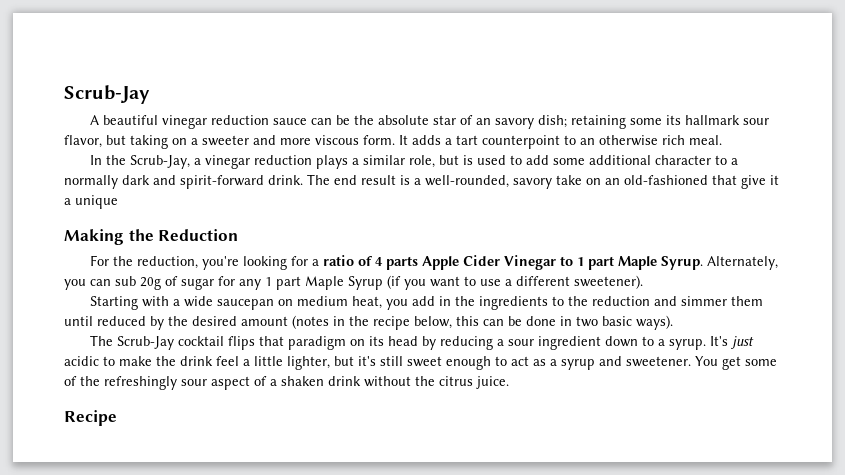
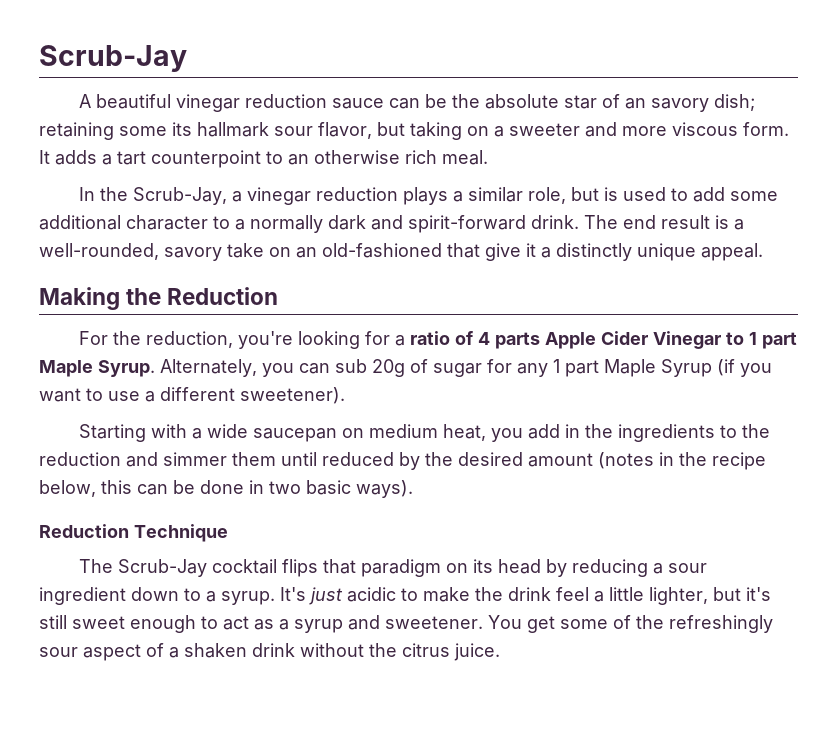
- The end result is a well-rounded, savory take on an old-fashioned that give it a unique
+ The end result is a well-rounded, savory take on an old-fashioned that give it a distinctly unique appeal.
+ Reduction Technique
- Recipe

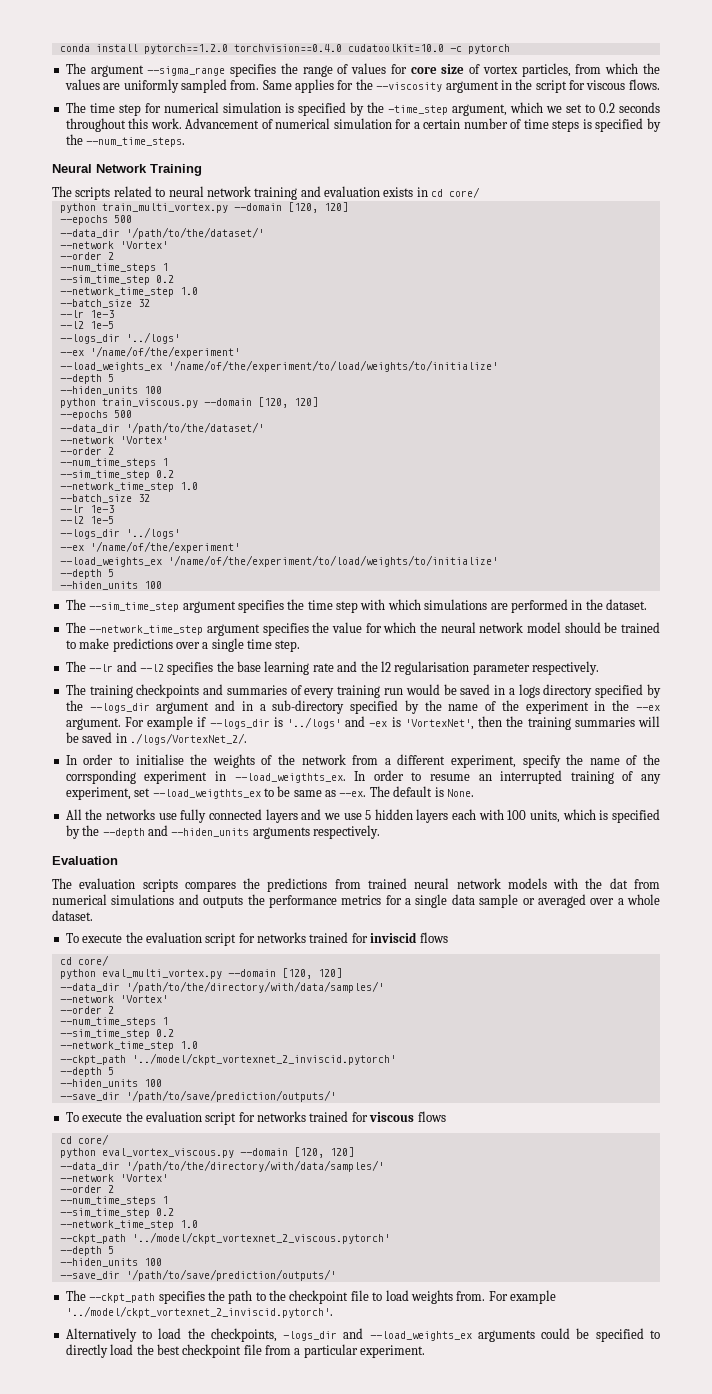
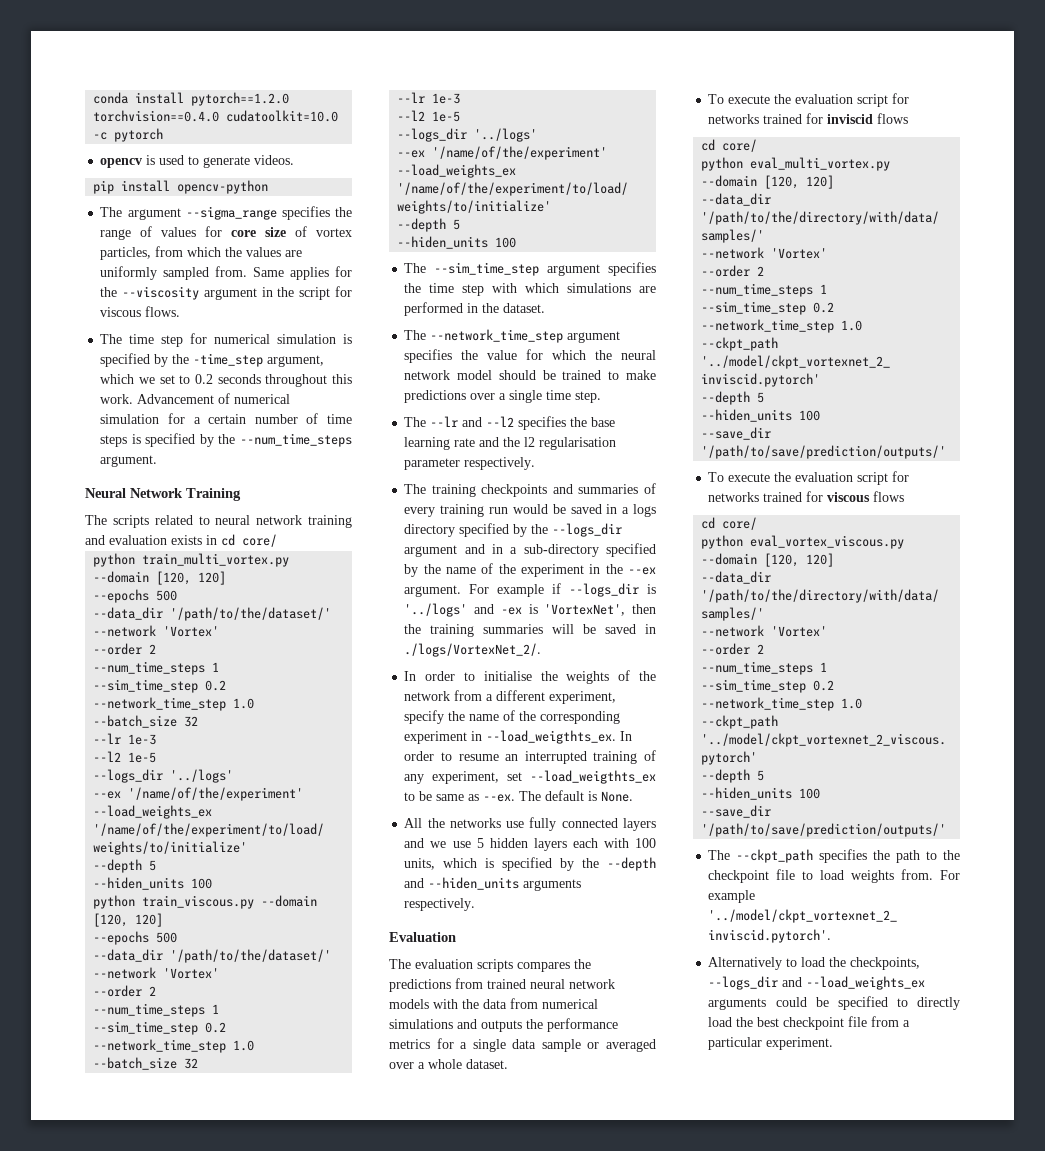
+ opencv is used to generate videos.
+ pip install opencv-python
- Advancement of numerical simulation for a certain number of time steps is specified by the --num_time_steps.
+ Advancement of numerical simulation for a certain number of time steps is specified by the --num_time_steps argument.
- In order to initialise the weights of the network from a different experiment, specify the name of the corrsponding experiment in --load_weigthts_ex.
+ In order to initialise the weights of the network from a different experiment, specify the name of the corresponding experiment in --load_weigthts_ex.
- The evaluation scripts compares the predictions from trained neural network models with the dat from numerical simulations and outputs the performance metrics for a single data sample or averaged over a whole dataset.
+ The evaluation scripts compares the predictions from trained neural network models with the data from numerical simulations and outputs the performance metrics for a single data sample or averaged over a whole dataset.
- Alternatively to load the checkpoints, -logs_dir and --load_weights_ex arguments could be specified to directly load the best checkpoint file from a particular experiment.
+ Alternatively to load the checkpoints, --logs_dir and --load_weights_ex arguments could be specified to directly load the best checkpoint file from a particular experiment.

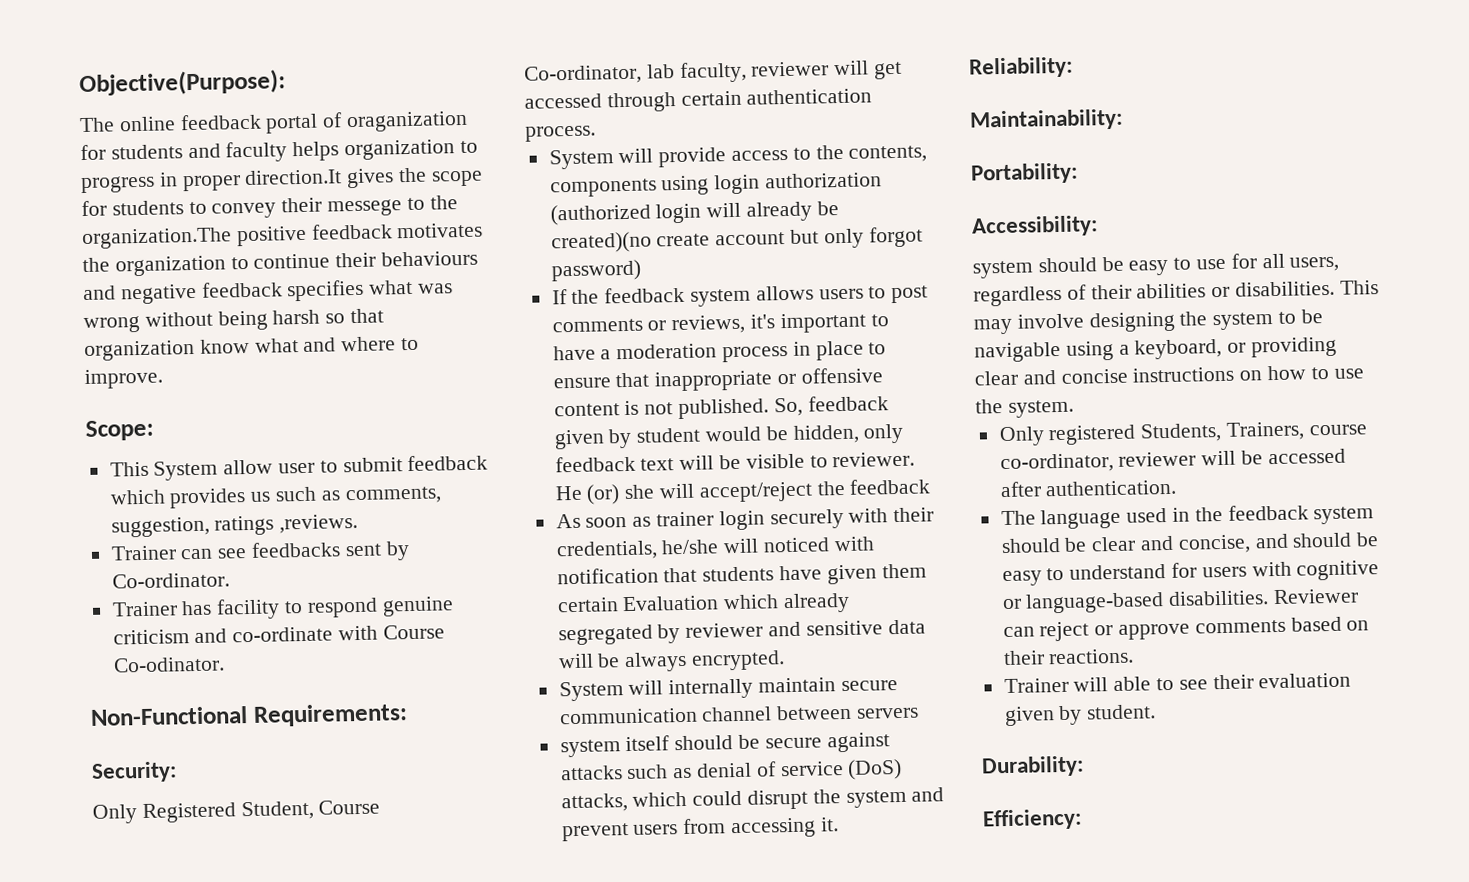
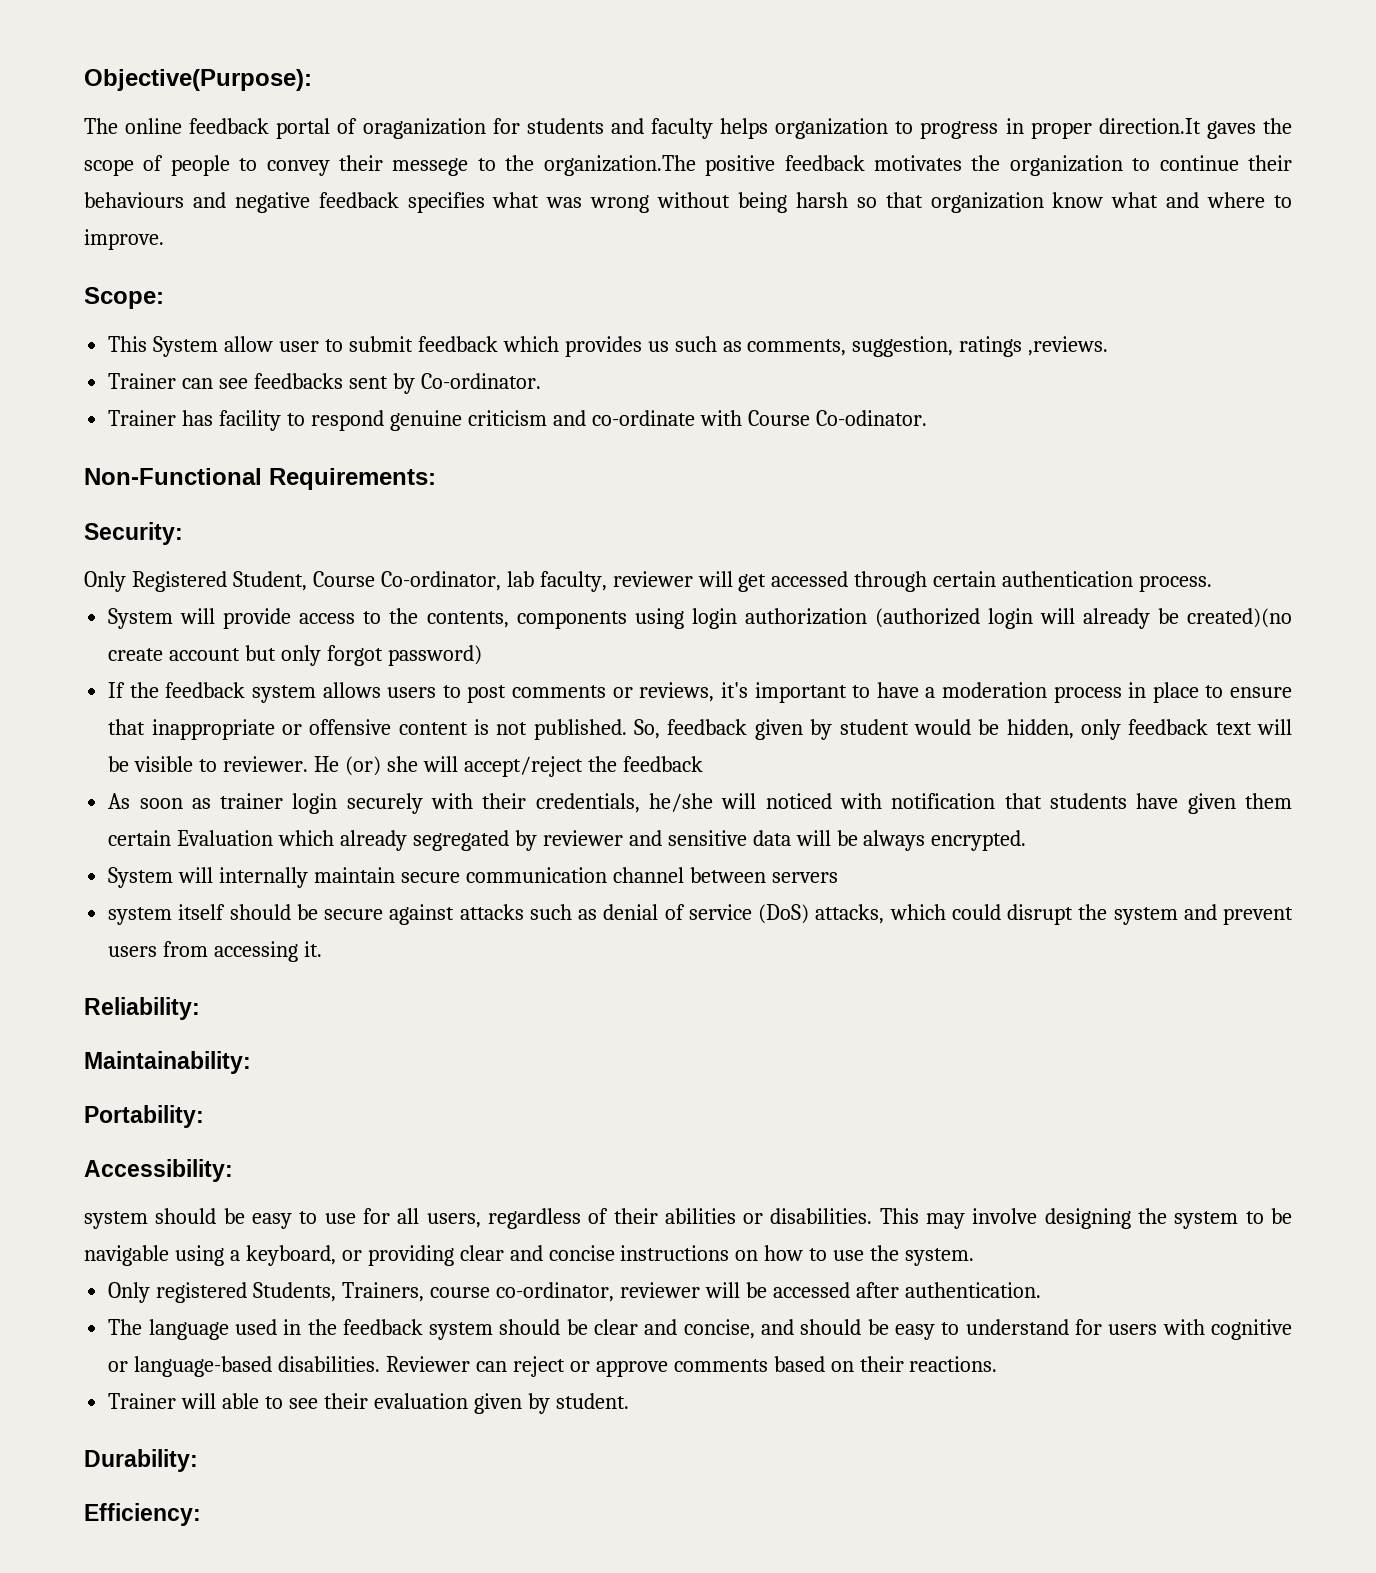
- The online feedback portal of oraganization for students and faculty helps organization to progress in proper direction.It gives the scope for students to convey their messege to the organization.The positive feedback motivates the organization to continue their behaviours and negative feedback specifies what was wrong without being harsh so that organization know what and where to improve.
+ The online feedback portal of oraganization for students and faculty helps organization to progress in proper direction.It gaves the scope of people to convey their messege to the organization.The positive feedback motivates the organization to continue their behaviours and negative feedback specifies what was wrong without being harsh so that organization know what and where to improve.

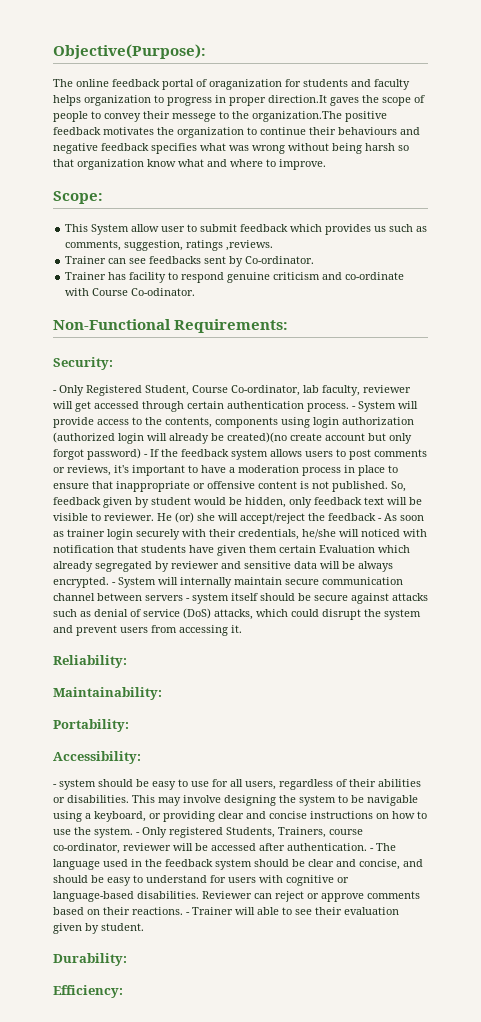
- Only Registered Student, Course Co-ordinator, lab faculty, reviewer will get accessed through certain authentication process.
- System will provide access to the contents, components using login authorization (authorized login will already be created)(no create account but only forgot password)
- If the feedback system allows users to post comments or reviews, it's important to have a moderation process in place to ensure that inappropriate or offensive content is not published.
+ - Only Registered Student, Course Co-ordinator, lab faculty, reviewer will get accessed through certain authentication process. - System will provide access to the contents, components using login authorization (authorized login will already be created)(no create account but only forgot password) - If the feedback system allows users to post comments or reviews, it's important to have a moderation process in place to ensure that inappropriate or offensive content is not published.
- He (or) she will accept/reject the feedback
- As soon as trainer login securely with their credentials, he/she will noticed with notification that students have given them certain Evaluation which already segregated by reviewer and sensitive data will be always encrypted.
- System will internally maintain secure communication channel between servers
- system itself should be secure against attacks such as denial of service (DoS) attacks, which could disrupt the system and prevent users from accessing it.
+ He (or) she will accept/reject the feedback - As soon as trainer login securely with their credentials, he/she will noticed with notification that students have given them certain Evaluation which already segregated by reviewer and sensitive data will be always encrypted. - System will internally maintain secure communication channel between servers - system itself should be secure against attacks such as denial of service (DoS) attacks, which could disrupt the system and prevent users from accessing it.
- system should be easy to use for all users, regardless of their abilities or disabilities.
+ - system should be easy to use for all users, regardless of their abilities or disabilities.
- This may involve designing the system to be navigable using a keyboard, or providing clear and concise instructions on how to use the system.
- Only registered Students, Trainers, course co-ordinator, reviewer will be accessed after authentication.
- The language used in the feedback system should be clear and concise, and should be easy to understand for users with cognitive or language-based disabilities.
+ This may involve designing the system to be navigable using a keyboard, or providing clear and concise instructions on how to use the system. - Only registered Students, Trainers, course co-ordinator, reviewer will be accessed after authentication. - The language used in the feedback system should be clear and concise, and should be easy to understand for users with cognitive or language-based disabilities.
- Reviewer can reject or approve comments based on their reactions.
- Trainer will able to see their evaluation given by student.
+ Reviewer can reject or approve comments based on their reactions. - Trainer will able to see their evaluation given by student.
• • • • • • •
Please retype every record above exactly, leaving out the pictures.

- The end result is a well-rounded, savory take on an old-fashioned that give it a unique
+ The end result is a well-rounded, savory take on an old-fashioned that give it a distinctly unique appeal.
+ Reduction Technique
- Recipe

+ opencv is used to generate videos.
+ pip install opencv-python
- Advancement of numerical simulation for a certain number of time steps is specified by the --num_time_steps.
+ Advancement of numerical simulation for a certain number of time steps is specified by the --num_time_steps argument.
- In order to initialise the weights of the network from a different experiment, specify the name of the corrsponding experiment in --load_weigthts_ex.
+ In order to initialise the weights of the network from a different experiment, specify the name of the corresponding experiment in --load_weigthts_ex.
- The evaluation scripts compares the predictions from trained neural network models with the dat from numerical simulations and outputs the performance metrics for a single data sample or averaged over a whole dataset.
+ The evaluation scripts compares the predictions from trained neural network models with the data from numerical simulations and outputs the performance metrics for a single data sample or averaged over a whole dataset.
- Alternatively to load the checkpoints, -logs_dir and --load_weights_ex arguments could be specified to directly load the best checkpoint file from a particular experiment.
+ Alternatively to load the checkpoints, --logs_dir and --load_weights_ex arguments could be specified to directly load the best checkpoint file from a particular experiment.

- The online feedback portal of oraganization for students and faculty helps organization to progress in proper direction.It gives the scope for students to convey their messege to the organization.The positive feedback motivates the organization to continue their behaviours and negative feedback specifies what was wrong without being harsh so that organization know what and where to improve.
+ The online feedback portal of oraganization for students and faculty helps organization to progress in proper direction.It gaves the scope of people to convey their messege to the organization.The positive feedback motivates the organization to continue their behaviours and negative feedback specifies what was wrong without being harsh so that organization know what and where to improve.

- Only Registered Student, Course Co-ordinator, lab faculty, reviewer will get accessed through certain authentication process.
- System will provide access to the contents, components using login authorization (authorized login will already be created)(no create account but only forgot password)
- If the feedback system allows users to post comments or reviews, it's important to have a moderation process in place to ensure that inappropriate or offensive content is not published.
+ - Only Registered Student, Course Co-ordinator, lab faculty, reviewer will get accessed through certain authentication process. - System will provide access to the contents, components using login authorization (authorized login will already be created)(no create account but only forgot password) - If the feedback system allows users to post comments or reviews, it's important to have a moderation process in place to ensure that inappropriate or offensive content is not published.
- He (or) she will accept/reject the feedback
- As soon as trainer login securely with their credentials, he/she will noticed with notification that students have given them certain Evaluation which already segregated by reviewer and sensitive data will be always encrypted.
- System will internally maintain secure communication channel between servers
- system itself should be secure against attacks such as denial of service (DoS) attacks, which could disrupt the system and prevent users from accessing it.
+ He (or) she will accept/reject the feedback - As soon as trainer login securely with their credentials, he/she will noticed with notification that students have given them certain Evaluation which already segregated by reviewer and sensitive data will be always encrypted. - System will internally maintain secure communication channel between servers - system itself should be secure against attacks such as denial of service (DoS) attacks, which could disrupt the system and prevent users from accessing it.
- system should be easy to use for all users, regardless of their abilities or disabilities.
+ - system should be easy to use for all users, regardless of their abilities or disabilities.
- This may involve designing the system to be navigable using a keyboard, or providing clear and concise instructions on how to use the system.
- Only registered Students, Trainers, course co-ordinator, reviewer will be accessed after authentication.
- The language used in the feedback system should be clear and concise, and should be easy to understand for users with cognitive or language-based disabilities.
+ This may involve designing the system to be navigable using a keyboard, or providing clear and concise instructions on how to use the system. - Only registered Students, Trainers, course co-ordinator, reviewer will be accessed after authentication. - The language used in the feedback system should be clear and concise, and should be easy to understand for users with cognitive or language-based disabilities.
- Reviewer can reject or approve comments based on their reactions.
- Trainer will able to see their evaluation given by student.
+ Reviewer can reject or approve comments based on their reactions. - Trainer will able to see their evaluation given by student.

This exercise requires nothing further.